Solving regression problem: NBA Player Performance

November 3, 2020
by
· 5 min read

This post was originally part of the DataRobot Community. Visit now to browse discussions and ask questions about the DataRobot AI Platform, data science, and more.

This article summarizes how to solve a regression problem with DataRobot. Specifically, the topics include importing data, exploratory data analysis, and target selection, as well as modeling options, evaluation, interpretation and deployment.

For this example we are using a historical dataset from NBA games. This is a sports dataset. Within it is a combination of raw and engineered features in various sources. We’re going to use this dataset to predict game_score, which is an advanced single statistic that attempts to quantify basketball player performance and productivity.

The different rows represent different basketball players within this dataset and the columns represent features about those players. At the end of this dataset, we have our target column indicated in yellow: this is the outcome that we’re trying to predict. The target here is a continuous variable, which makes this machine learning problem a ‘regression’ problem.
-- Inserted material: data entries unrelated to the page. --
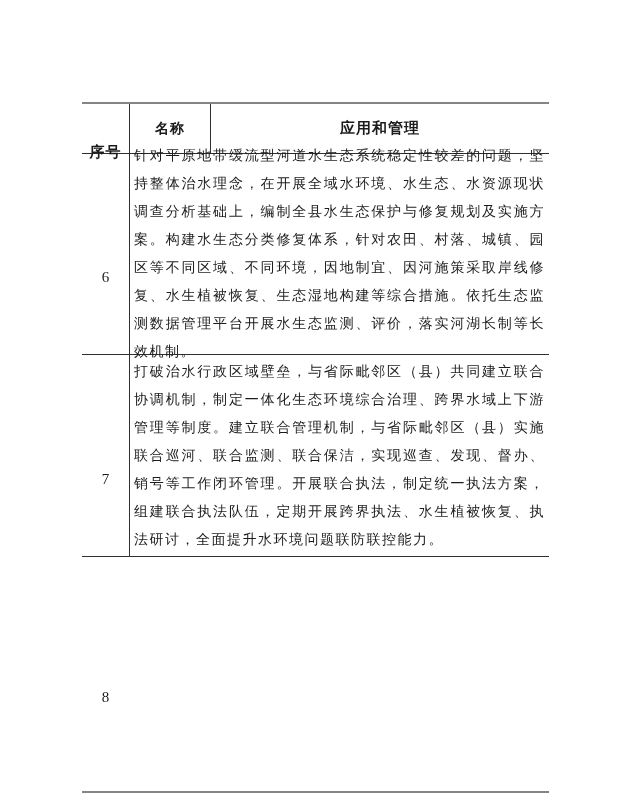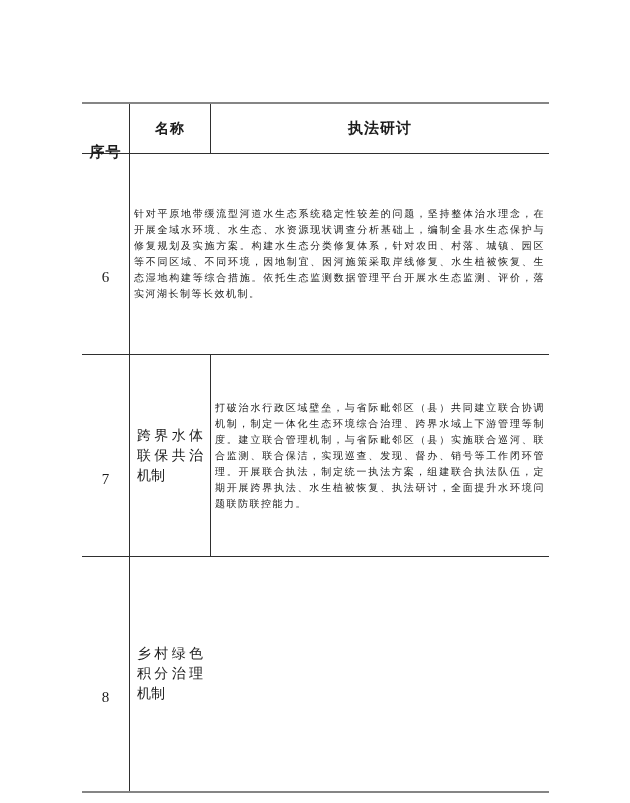"执法研讨" span { text: 执法研讨 -> 应用和管理 }
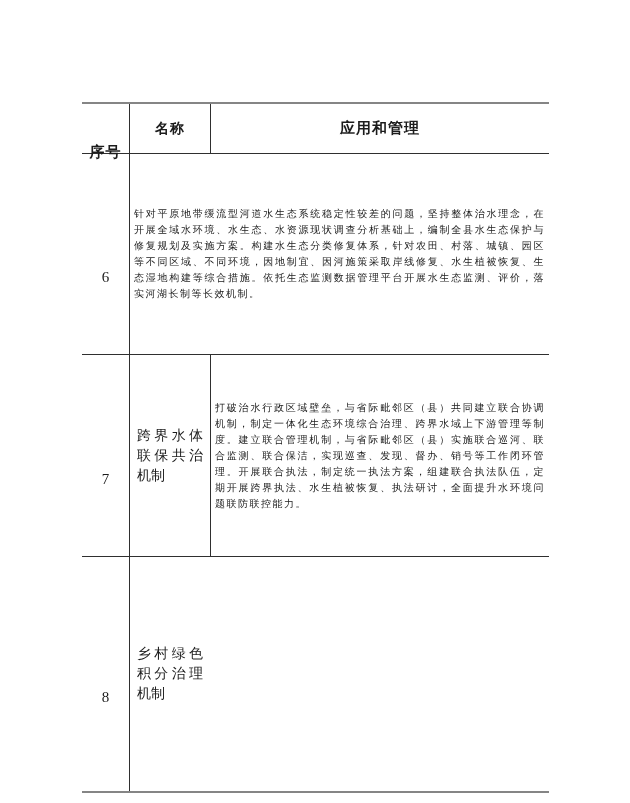"针对平原地带缓流型河道水生态系统稳定性较差的问题，坚持整体治水理念，在开展全域水" .c-content .ct { font-size: 10px -> 14px; line-height: 16px -> 28px }
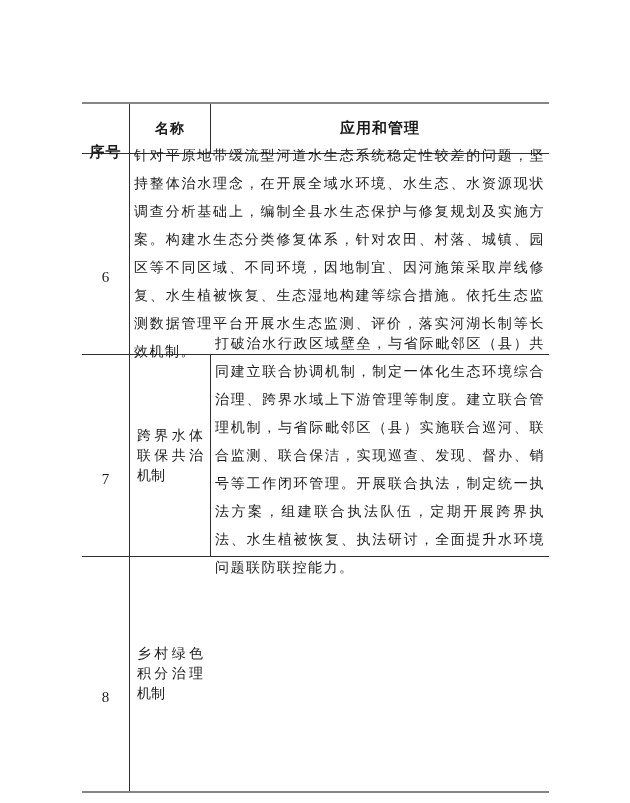"跨界水体联保共治机制" div.cell { html: <div> <span>跨界水体联保共治机制</span> </div> -> none }
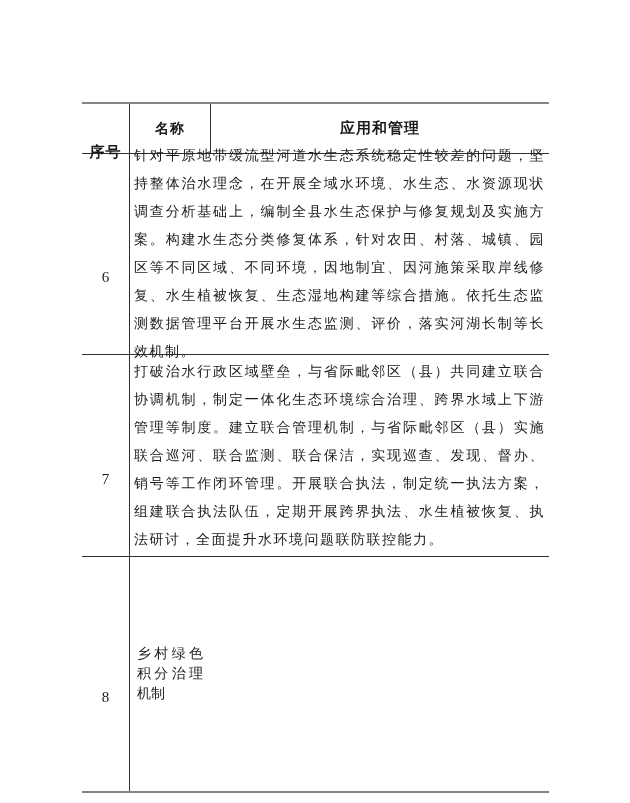"乡村绿色积分治理机制" div.cell { html: <div> <span>乡村绿色积分治理机制</span> </div> -> none }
Figure 1 snapshot training dataset
Figure 1. Snapshot of training dataset

Importing Data

Figure 2 data import option
Figure 2. Data import options

There are five ways to get data into DataRobot:

  • Import data via a database connection using Data Source.
  • Use a URL, such as an Amazon S3 bucket using URL.
  • Connect to Hadoop using HDFS.
  • Upload a local file using Local File.
  • Create a project from the AI Catalog.

Exploratory Data Analysis

After you import your data, DataRobot will do an exploratory data analysis (EDA). This gives you the means, medians, unique, and missing values for each feature in your dataset.

If you want to look at a feature in more detail, simply click on it and a distribution will drop down.

FIgure 3 Exploratory Data Analysis
FIgure 3 Exploratory Data Analysis

Target Selection

When you are done exploring your features, it is time to tell DataRobot the target feature (i.e., basketball game_score). You do this simply by scrolling up and entering it into the text field (as indicated in Figure 4). DataRobot will identify the problem type and give you a distribution of the target.

Figure 4 Target Selection Example
Figure 4 Target Selection Example

Modeling Options

At this point, you could simply hit the Start button to run Autopilot; however, there are some defaults that you can customize before building models.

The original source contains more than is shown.